### Exercise goal
The range starts at the line containing "subtotal: 8151.67 -> 9305.75" and ends at the last line of the records below. Reproduce those lines exactly.

Given data below:

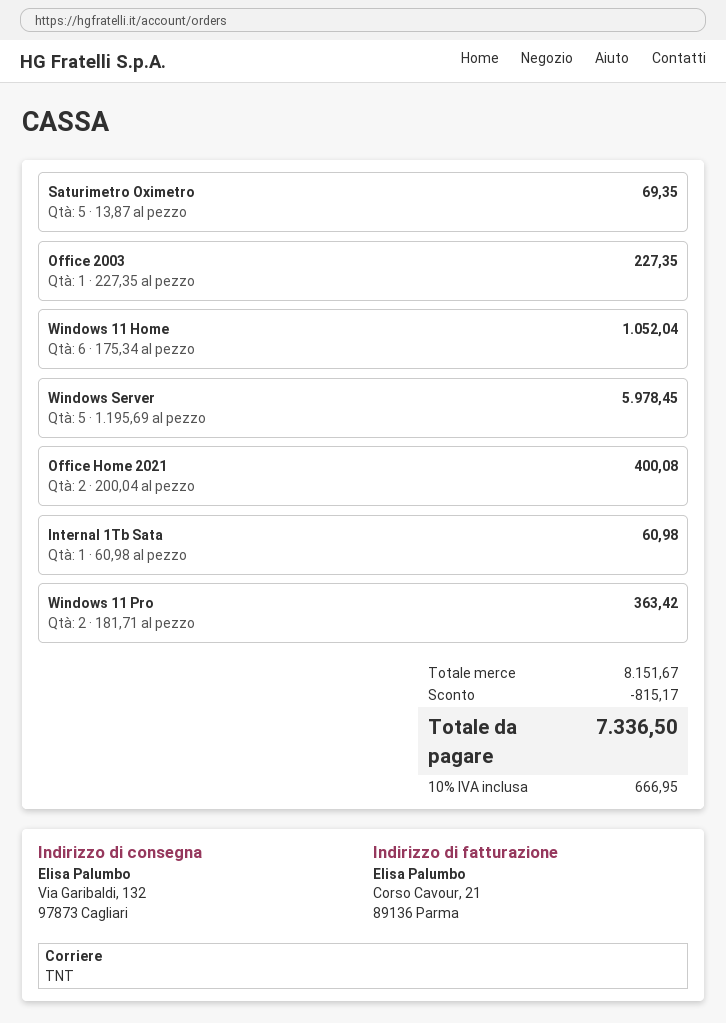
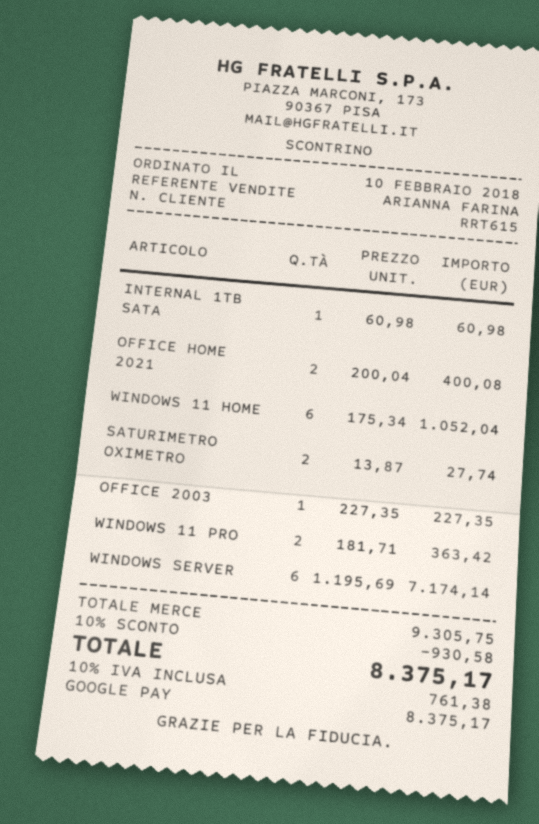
Saturimetro Oximetro: 5 x 13.87 = 69.35 -> 2 x 13.87 = 27.74
Windows Server: 5 x 1195.69 = 5978.45 -> 6 x 1195.69 = 7174.14
subtotal: 8151.67 -> 9305.75
discount: 815.17 -> 930.58
tax: 10% = 666.95 -> 10% = 761.38
total: 7336.50 -> 8375.17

End of Given data.

### Response area
subtotal: 8151.67 -> 9305.75
discount: 815.17 -> 930.58
tax: 10% = 666.95 -> 10% = 761.38
total: 7336.50 -> 8375.17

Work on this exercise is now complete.